The complexities of being ‘just a mum’
Meeting family’s needs while trying to pay a mortgage is anything but easy
Jen Hogan with her daughter Chloe and sons Adam, Noah, Zach, Tobey, Luke and Jamie in their home in Co Dublin. Photograph: Cyril Byrne
“You mustn’t know yourself, now you’re at home,” a fellow parent commented as she passed me on the footpath one school morning. I was attempting to navigate a buggy single-handedly, whooshing other children along while contemplating investing in a cattle-prod and considering whether it might make the school run altogether easier.
Her words brought me back from my daydream. “Oh, well I’m actually working from home these days,” I replied, calling half-heartedly after her, but she’d already turned the corner rushing off to work – work in an office that wouldn’t involve clearing soggy cornflakes, spilt juice and a pair of small boy’s underpants, that had been catapulted at a brother who breathed near him in the frenzied morning rush, off a desk that doubles as a diningroom table – before setting up the laptop.
Working from home has its advantages but domesticity can prove difficult to separate.
I’m not quite sure why I felt the need to clarify. Passing niceties is common practice on the hurried school run, but the need to let her know I am more than “just Mum” confused me – because there’s no “just” about being Mum.
There’s never been more pressure on us mothers. The promise of having it all and the less than subtle undertones of expectation to be it all, has mums everywhere exhausted. I’ve tried motherhood from every angle – working outside the home, working reduced hours, as a stay-at-home mum and now mostly working from home. It’s been somewhat a case of trial and error, adjusting to meet my family’s needs while concurrently trying to pay my mortgage and protect my sanity!
In my case, it’s not that himself isn’t a hands-on dad, but because he’s the main earner in the family my career was the one that had to adjust – well that and the fact that I wanted to have more time with my children. Had it been the other way around, I know I’d have been resentful.
Yet in spite of the huge workload that goes hand in hand with modern-day motherhood, the most undervalued I felt was as a stay-at-home parent. Flippant remarks about lazy coffee mornings (they’re an urban myth by the way), the almost pitiful recurring comment, “sure how could you possibly work with all those kids anyhow” or the most irritating (and presumptuous) of all “ah it’s well for you that can afford to do that” aside, there’s a sense that you’re letting yourself and the sisterhood down somehow.
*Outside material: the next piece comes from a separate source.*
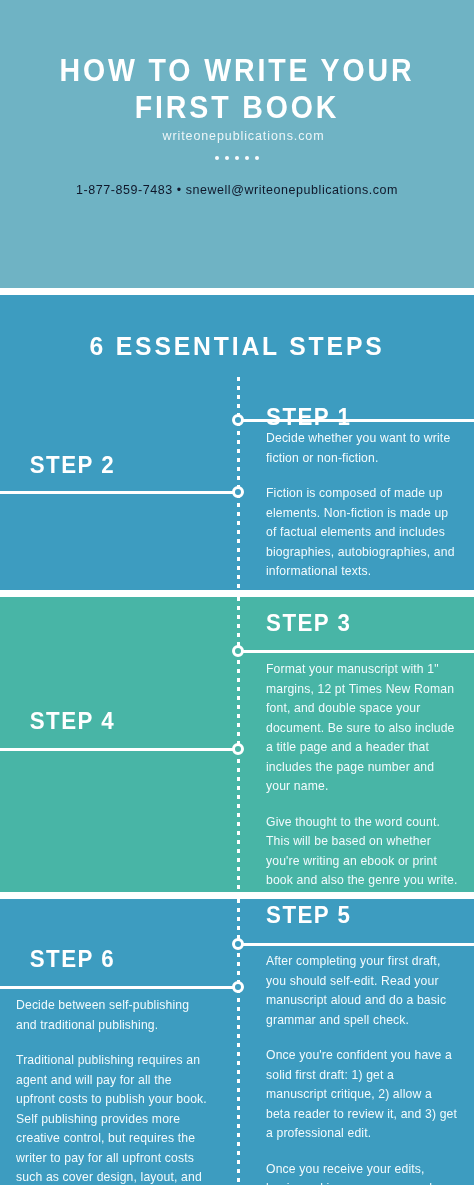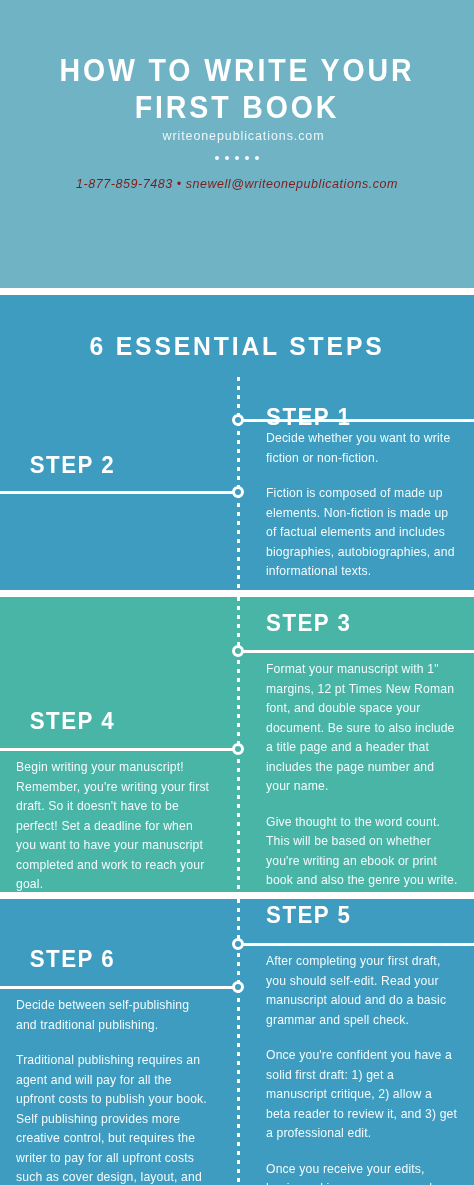"1-877-859-7483 •" .contact-line { color: #7f1d1d -> #0f172a; font-style: italic -> none; margin-top: 17px -> 23px }
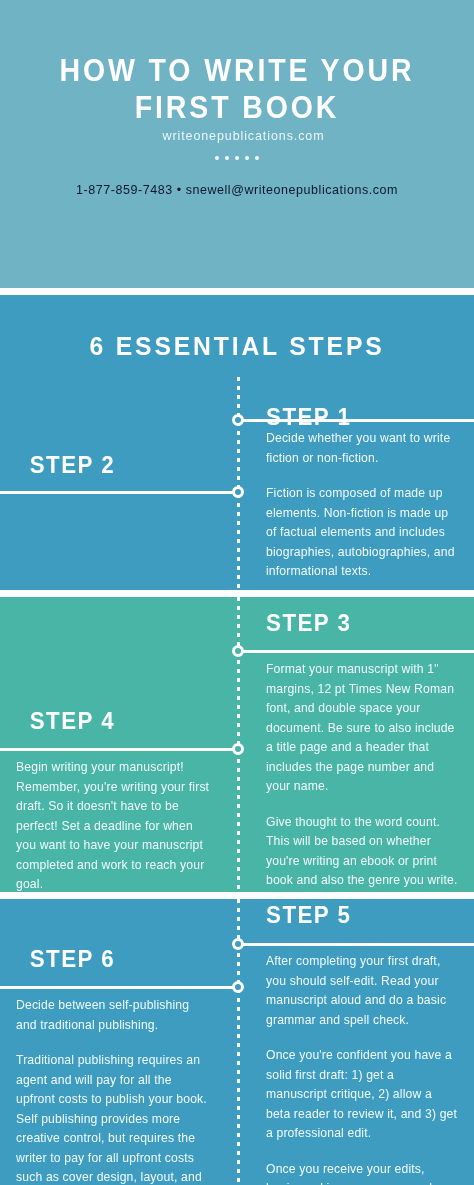"Begin writing your manuscript! Remember," div.step-block { html: <div> <p>Begin writing your manuscript! Remember, you're writing your first draft. So it doesn't have to be perfect! Set a deadline for when you want to have your manuscript completed and work to reach your goal.</p> </div> -> none }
My grandad predicted it. He couldn’t understand why I bothered going to university and voiced his opinion to my indignant mother. “Sure what’s the point of her going to college?” he asked “she’ll just get married and have babies anyhow”, he said matter-of-factly. And though my graduation photo ultimately took pride of place in his sittingroom and he told everyone who came in to his house, whether they enquired or not “that’s our Jennifer being canonised”, he remained confused by it all. He was proud of my achievement, albeit not quite saintly, but he still couldn’t see the point.
I of course knew better, I was a modern-day woman and we could have it all – until this modern-day woman realised that she needed to stay at home for a while and became “just a mum”.
Juggle it all
“Just a mum” who couldn’t quite manage to juggle it all, who found the logistics of rearing children actually became more complicated as they got older and who in spite of working a pattern that saw a maximum of two of her children in childcare at any one time, still struggled to break even at the end of the working week when those childcare costs were paid.
Ambition and practicalities collided, but then the near unmentionable also played a part – I wanted to be at home with my children. The inward conflict was short lived when financial lunacy lent its support.
“Hurry up,” I called to my children once again while nodding “hello” at another mum who passed by. “You’ll miss playtime,” I added for the benefit of my junior infant in the hope it might spur him along.
“Come on – I need to get home, I have loads of work to do,” I continued, though I’m not sure for whose benefit this time. Certainly not for my tuned out troops who were engrossed in a discussion on Garfield’s love for lasagne.
Possibly it was for my own, lest I feel unvalued once more. Maybe it was for the parents in earshot, lest they believe that urban myth.
Though probably it was in case my grandad was listening – lest he think he was right!